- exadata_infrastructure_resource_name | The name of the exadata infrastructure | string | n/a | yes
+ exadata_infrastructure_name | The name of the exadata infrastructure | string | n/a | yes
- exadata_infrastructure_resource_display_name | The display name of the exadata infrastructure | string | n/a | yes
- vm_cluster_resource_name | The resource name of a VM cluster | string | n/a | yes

• • •

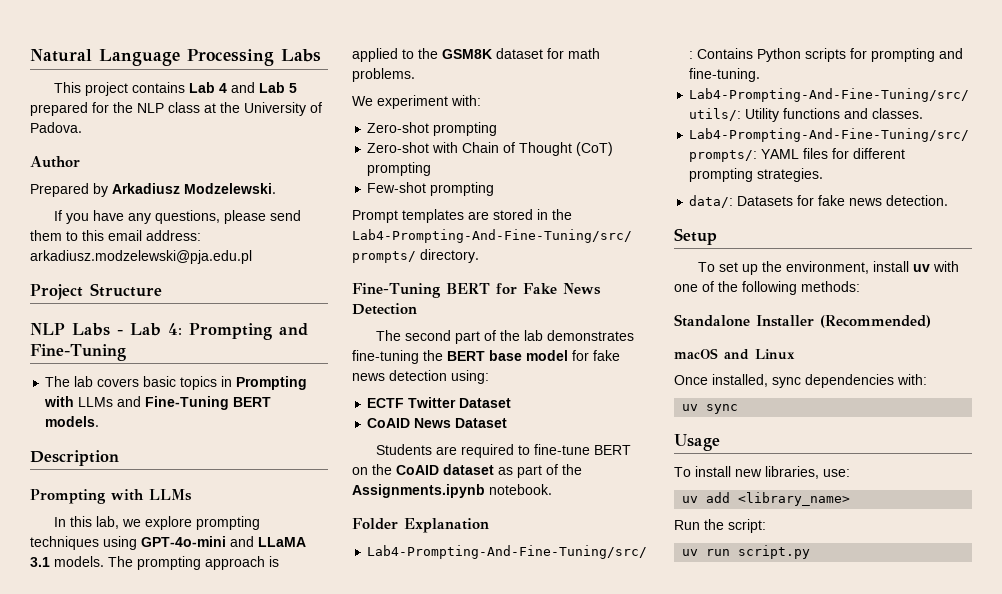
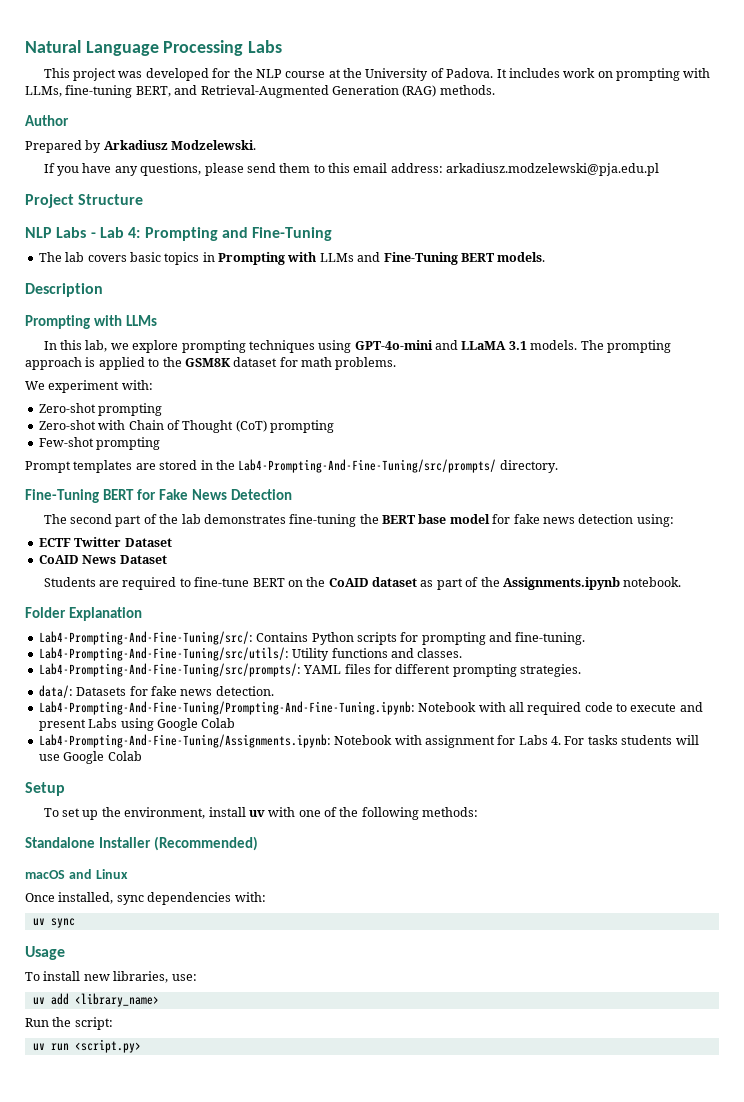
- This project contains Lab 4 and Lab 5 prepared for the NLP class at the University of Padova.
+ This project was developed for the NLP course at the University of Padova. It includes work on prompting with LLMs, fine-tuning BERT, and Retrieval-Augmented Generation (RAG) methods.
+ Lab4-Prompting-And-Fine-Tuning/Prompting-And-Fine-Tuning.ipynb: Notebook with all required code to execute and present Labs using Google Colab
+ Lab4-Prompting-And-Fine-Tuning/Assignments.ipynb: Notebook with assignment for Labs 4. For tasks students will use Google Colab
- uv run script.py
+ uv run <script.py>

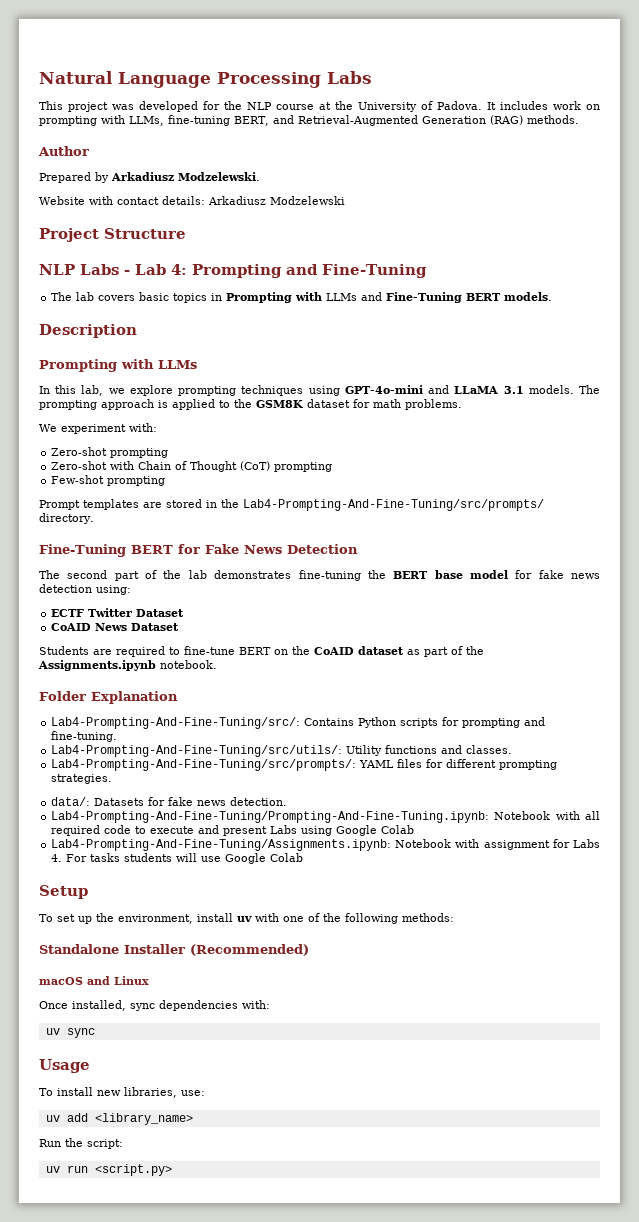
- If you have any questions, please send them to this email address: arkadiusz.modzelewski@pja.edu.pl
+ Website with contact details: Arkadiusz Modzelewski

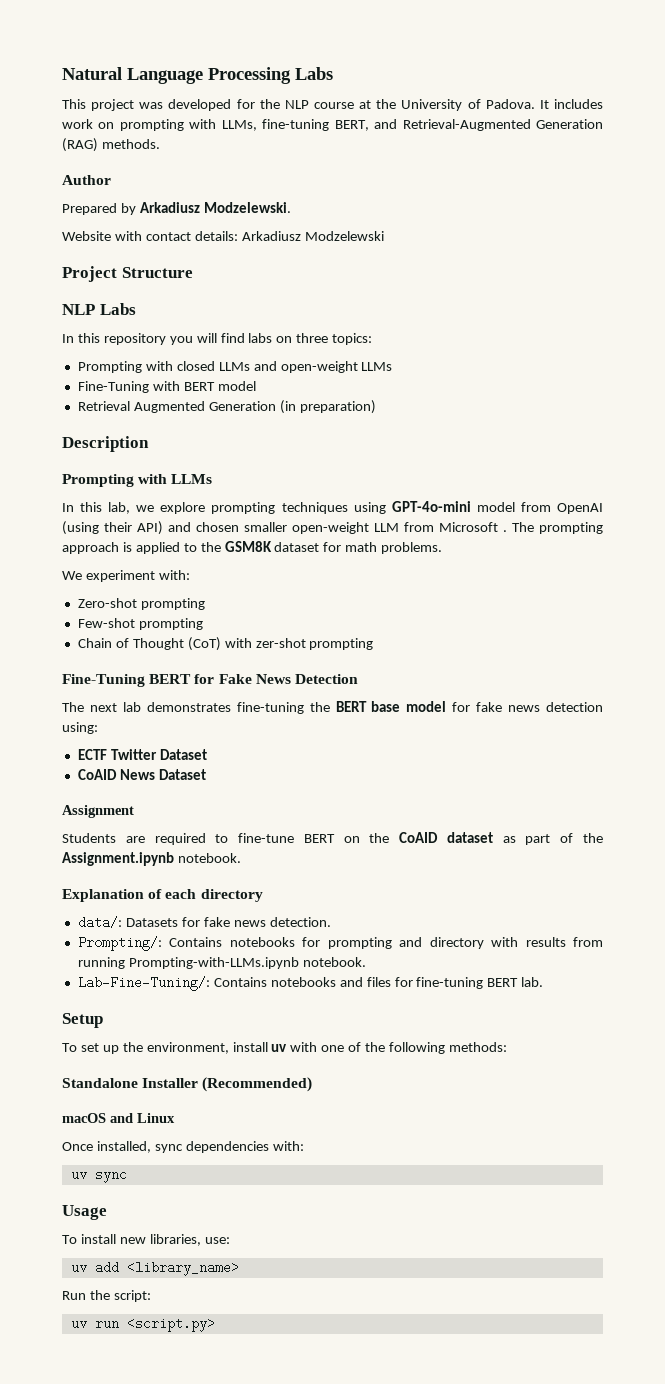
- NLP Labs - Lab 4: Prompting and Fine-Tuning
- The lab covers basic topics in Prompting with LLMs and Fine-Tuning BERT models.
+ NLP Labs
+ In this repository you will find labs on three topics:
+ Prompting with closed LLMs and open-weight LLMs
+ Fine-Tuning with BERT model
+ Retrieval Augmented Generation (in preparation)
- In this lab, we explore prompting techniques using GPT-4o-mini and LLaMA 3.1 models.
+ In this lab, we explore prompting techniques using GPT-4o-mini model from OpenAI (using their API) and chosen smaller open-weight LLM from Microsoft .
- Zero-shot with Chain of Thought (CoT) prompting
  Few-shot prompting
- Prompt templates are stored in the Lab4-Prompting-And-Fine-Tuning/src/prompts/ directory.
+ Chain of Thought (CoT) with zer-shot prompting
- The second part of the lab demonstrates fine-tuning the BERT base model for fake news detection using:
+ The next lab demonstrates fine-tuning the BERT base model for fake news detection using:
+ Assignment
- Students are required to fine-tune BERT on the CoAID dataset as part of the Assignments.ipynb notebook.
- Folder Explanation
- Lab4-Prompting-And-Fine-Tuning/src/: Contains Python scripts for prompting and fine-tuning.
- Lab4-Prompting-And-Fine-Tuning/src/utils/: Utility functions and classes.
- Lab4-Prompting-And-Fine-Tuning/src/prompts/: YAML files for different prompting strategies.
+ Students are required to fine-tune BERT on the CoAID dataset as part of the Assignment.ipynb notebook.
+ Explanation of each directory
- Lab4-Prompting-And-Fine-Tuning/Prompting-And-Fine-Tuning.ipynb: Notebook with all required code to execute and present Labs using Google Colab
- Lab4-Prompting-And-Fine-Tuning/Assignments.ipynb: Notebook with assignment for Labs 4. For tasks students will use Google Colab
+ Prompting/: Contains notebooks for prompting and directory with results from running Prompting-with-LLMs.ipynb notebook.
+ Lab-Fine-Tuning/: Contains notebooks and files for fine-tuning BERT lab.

• • •

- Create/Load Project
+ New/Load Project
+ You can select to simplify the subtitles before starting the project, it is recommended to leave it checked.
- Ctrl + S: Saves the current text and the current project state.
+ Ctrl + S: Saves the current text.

• • •

## The problem
Restate word for word the entries above, starting at the line with "- The second" and ending at the line with "- Lab4-Prompting-And-Fine-Tuning/src/: Contains", inclusive, and no others.

## Written answer
- The second part of the lab demonstrates fine-tuning the BERT base model for fake news detection using:
+ The next lab demonstrates fine-tuning the BERT base model for fake news detection using:
+ Assignment
- Students are required to fine-tune BERT on the CoAID dataset as part of the Assignments.ipynb notebook.
- Folder Explanation
- Lab4-Prompting-And-Fine-Tuning/src/: Contains Python scripts for prompting and fine-tuning.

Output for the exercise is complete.